Stored data =>

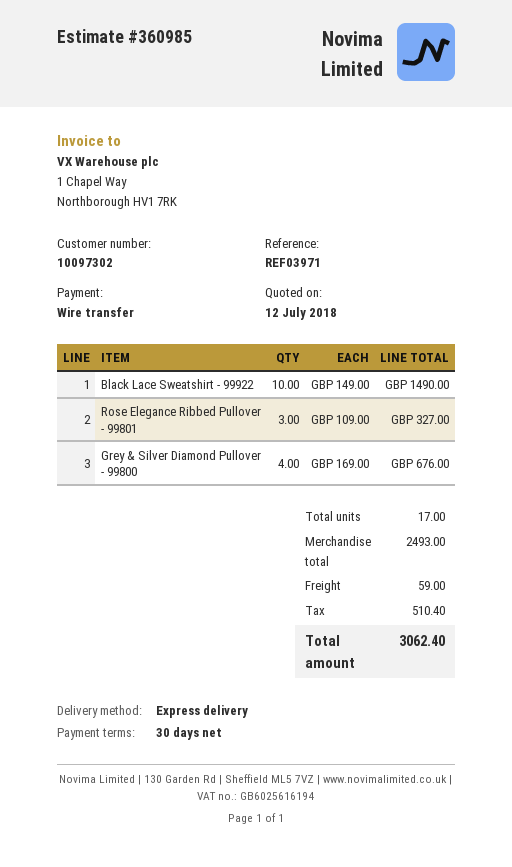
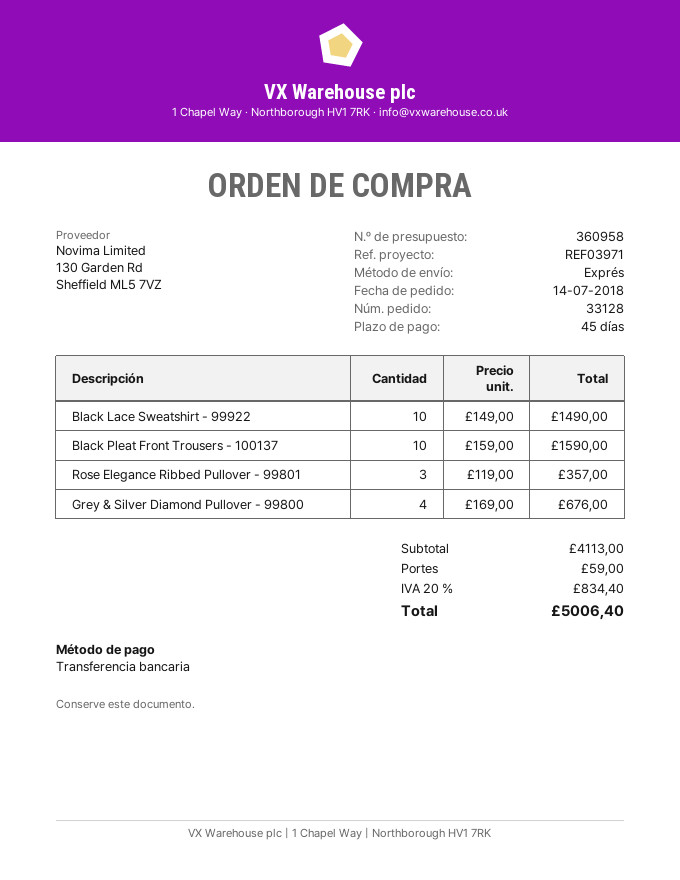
quote number: 360985 -> 360958
payment terms: 30 days -> 45 days
Rose Elegance Ribbed Pullover - 99801: 3 x 109.00 = 327.00 -> 3 x 119.00 = 357.00
Black Pleat Front Trousers - 100137: none -> 10 x 159.00 = 1590.00
subtotal: 2493.00 -> 4113.00
tax: 510.40 -> 834.40
total: 3062.40 -> 5006.40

Your instructions => The response consists of the data above printed line for line, with no pictures.

Task answer =>
quote number: 360985 -> 360958
payment terms: 30 days -> 45 days
Rose Elegance Ribbed Pullover - 99801: 3 x 109.00 = 327.00 -> 3 x 119.00 = 357.00
Black Pleat Front Trousers - 100137: none -> 10 x 159.00 = 1590.00
subtotal: 2493.00 -> 4113.00
tax: 510.40 -> 834.40
total: 3062.40 -> 5006.40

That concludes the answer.